### TASK ITEM
Starting with the line below that holds "top: 71px ->" and stopping after the line that holds "left: 12px ->", transcribe the lines exactly, leaving out all pictures.

### SUPPLIED DATA
▬▬▬▬▬▬▬▬▬▬

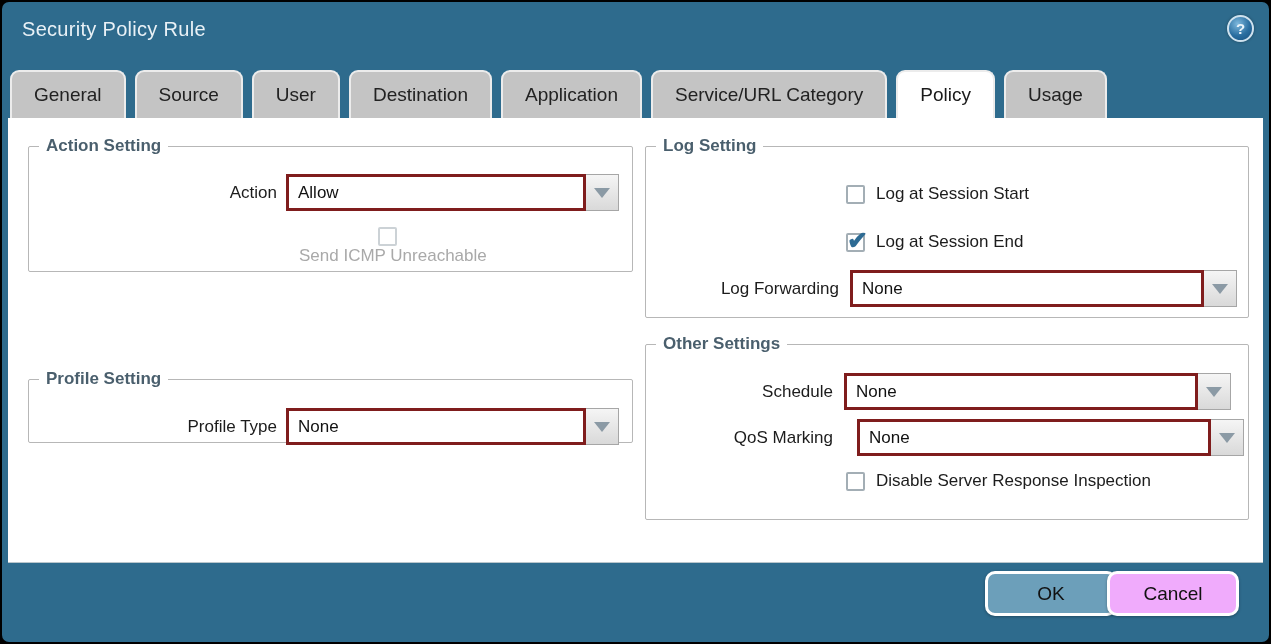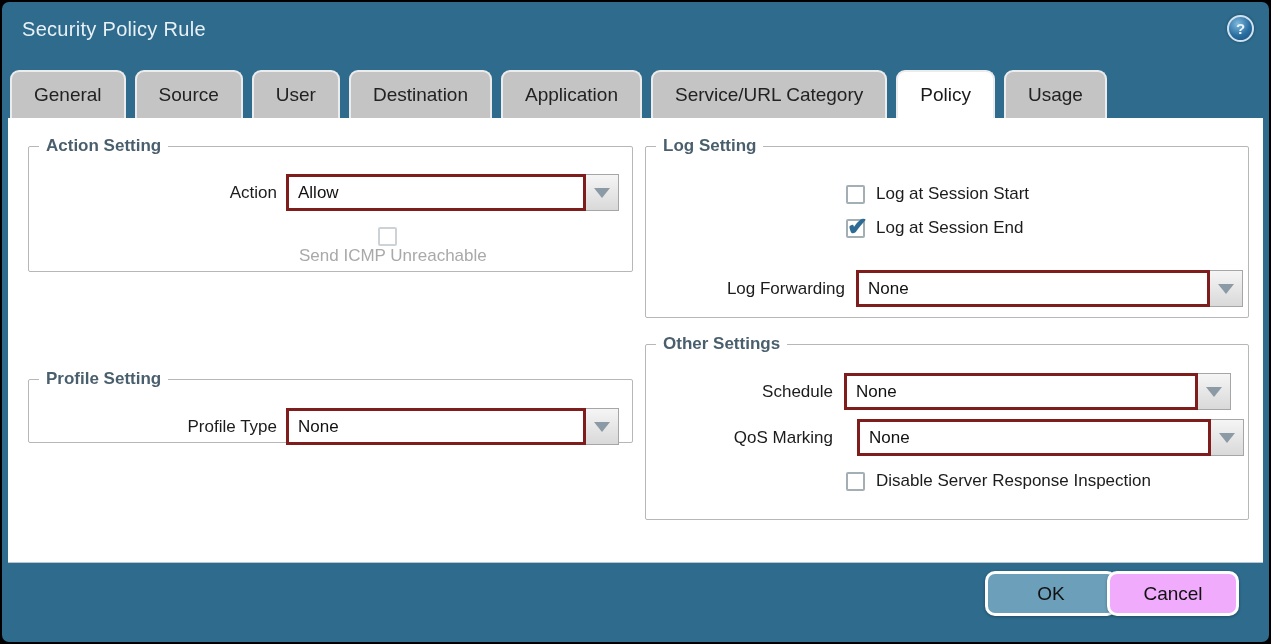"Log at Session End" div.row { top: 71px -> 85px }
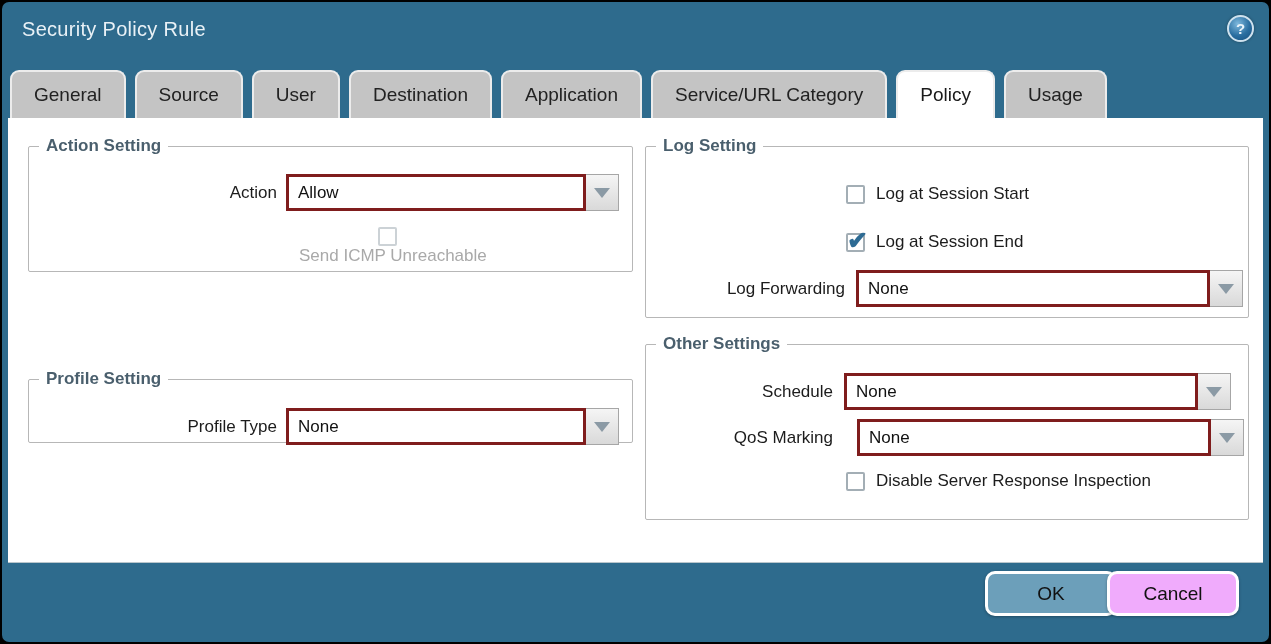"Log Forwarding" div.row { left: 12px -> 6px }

▬▬▬▬▬▬▬▬▬▬

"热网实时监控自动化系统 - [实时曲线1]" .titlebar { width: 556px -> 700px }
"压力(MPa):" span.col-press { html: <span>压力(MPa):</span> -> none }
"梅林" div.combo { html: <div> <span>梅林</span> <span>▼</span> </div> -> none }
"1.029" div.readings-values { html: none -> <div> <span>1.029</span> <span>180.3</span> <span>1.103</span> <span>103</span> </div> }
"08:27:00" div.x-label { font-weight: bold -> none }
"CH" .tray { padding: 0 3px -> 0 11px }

▬▬▬▬▬▬▬▬▬▬

### RESULT BELOW
"Log at Session End" div.row { top: 71px -> 85px }
"Log Forwarding" div.row { left: 12px -> 6px }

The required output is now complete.